The state still needs to hammer out a lot of regulations, she said, so outside of areas that already have large and well-organized medical marijuana networks, there may be a wait.

However, as of November 9, the day after the election, Californians over the age of 21 can now possess, use, share and grow marijuana. Someone who already grows cannabis with a medical card can give a plant to a friend, or offer them marijuana that’s ready to use. But it cannot be bought or sold, even between acquaintances, until legal shops are cleared to open and state regulations on sales are in place.

Other things to know:

Where to grow cannabis

Marijuana doesn’t have to be grown in your home in some places, but many areas require that it be grown in a “enclosed and secure” space, and a few cities do have ordinances barring outdoor cultivation. That makes growing indoors the easiest way to obey existing laws.

How much you can grow

Each household is permitted to have no more than six plants at one time, no matter how many people live there.
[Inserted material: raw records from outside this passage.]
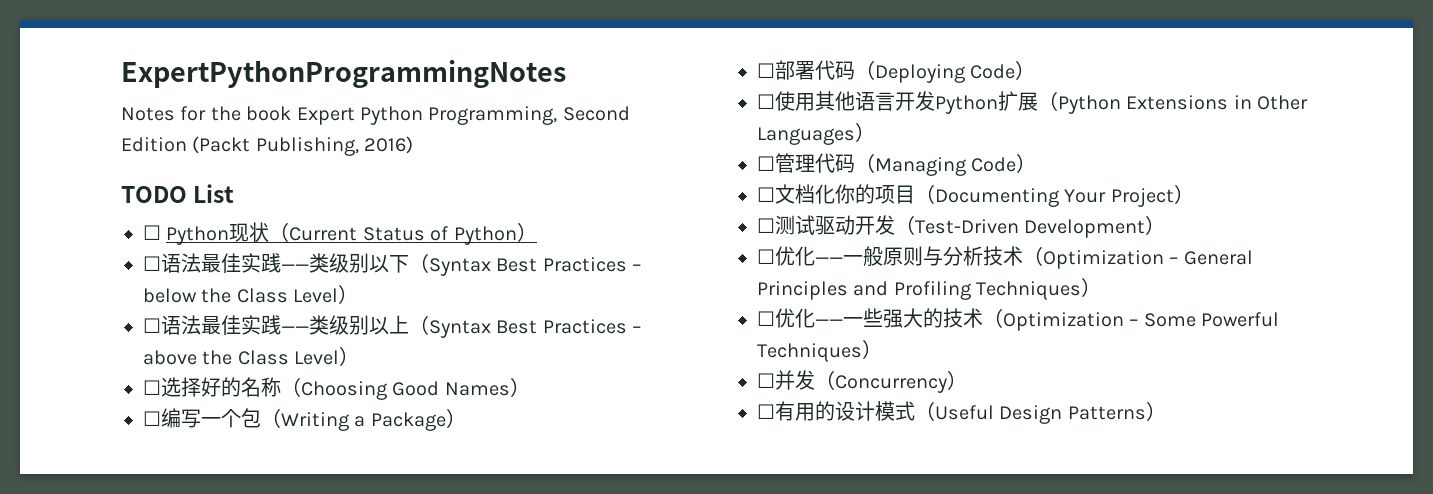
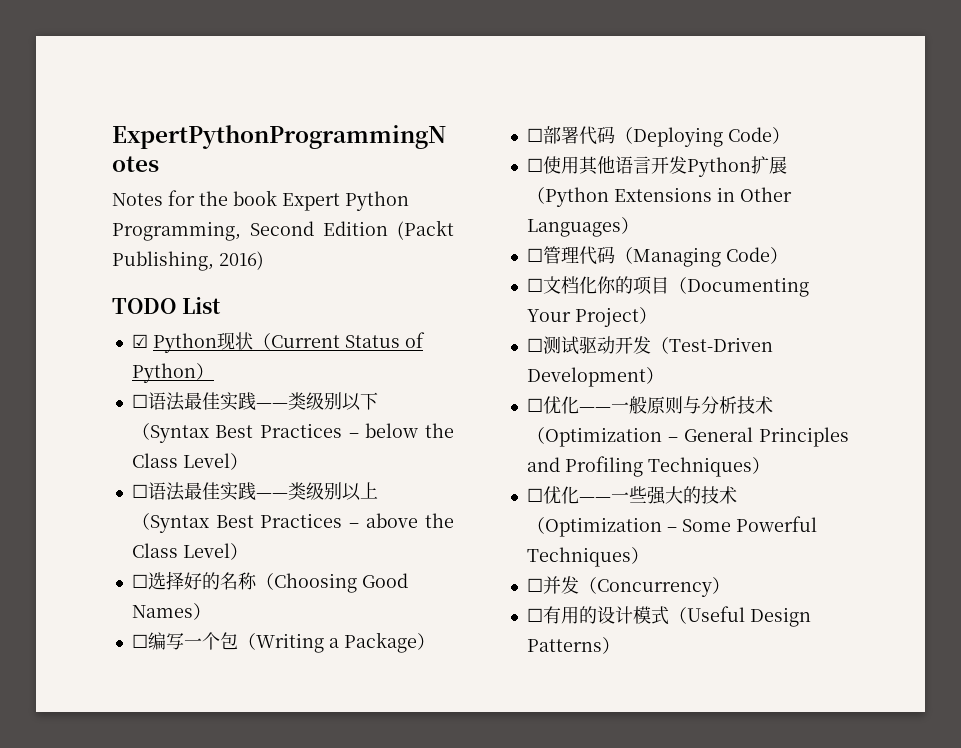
[143,225,161,240] ☐ -> [131,334,148,348] ☑

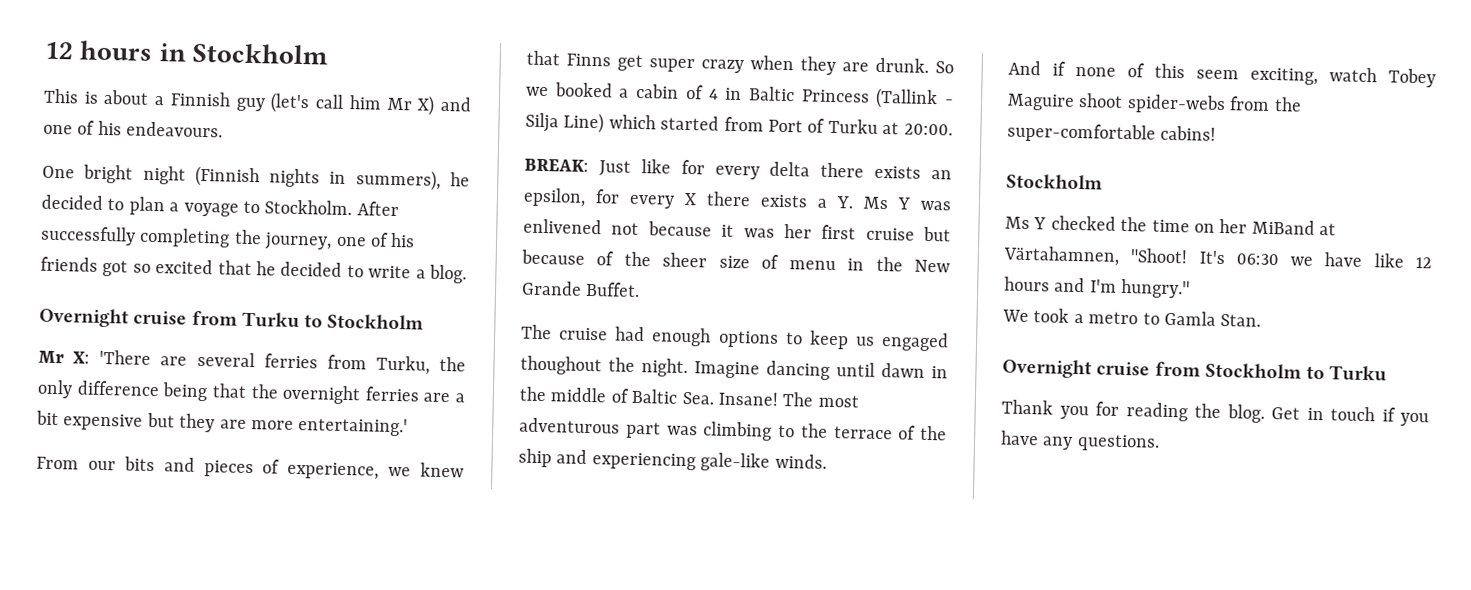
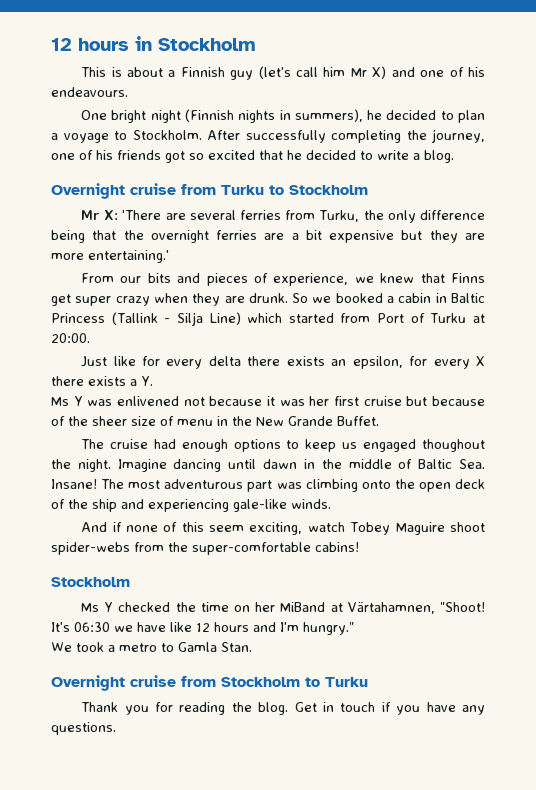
[685,84,719,100] of 4 -> (432, 298) none
[524,158,589,172] BREAK: -> (90, 338) none
(854, 202) none -> (153, 381) //
[778,423,893,440] to the terrace -> [361,479,486,492] onto the open deck

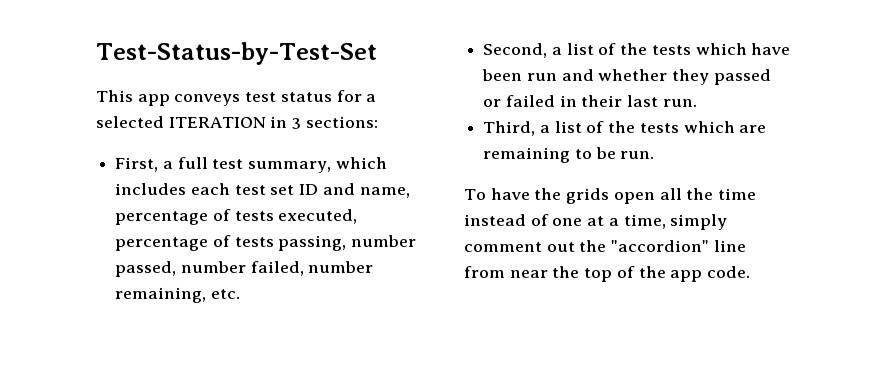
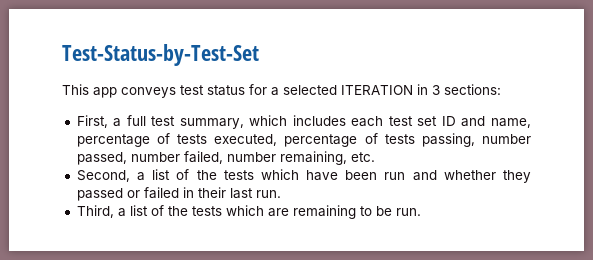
[464,188,757,204] [464,214,728,230] [464,240,746,252] [464,266,751,282] // To have the grids open all the time instead of one at a time, simply comment out the "accordion" line from near the top of the app code. -> (421, 212) none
Where pot can be smoked or ingested

Weed cannot be used while driving, and it cannot be taken across state lines or on a plane. People under the age of 21 are not permitted to ingest or smoke cannabis anywhere. Adults may not ingest or smoke in public. Prop. 64 does allow for licensed on-site use at some businesses, but it’s unlikely licenses will be issued any time soon. In the meantime, private homes are the only legal place to consume marijuana at this time.

Criminal penalties

Starting on November 9, the penalties for using marijuana in California changed. Under the new law:

  • Some of those with criminal records related to pot possession will be able to have their records expunged, and if they are still serving a sentence, may be able to get an early release. However, this will almost certainly be limited only to activities which are now legal, not to those still illegal under the new law.
  • Juveniles (those under 18) will now be sentenced with counseling and community service if they are found to be in possession of pot, rather than jail time.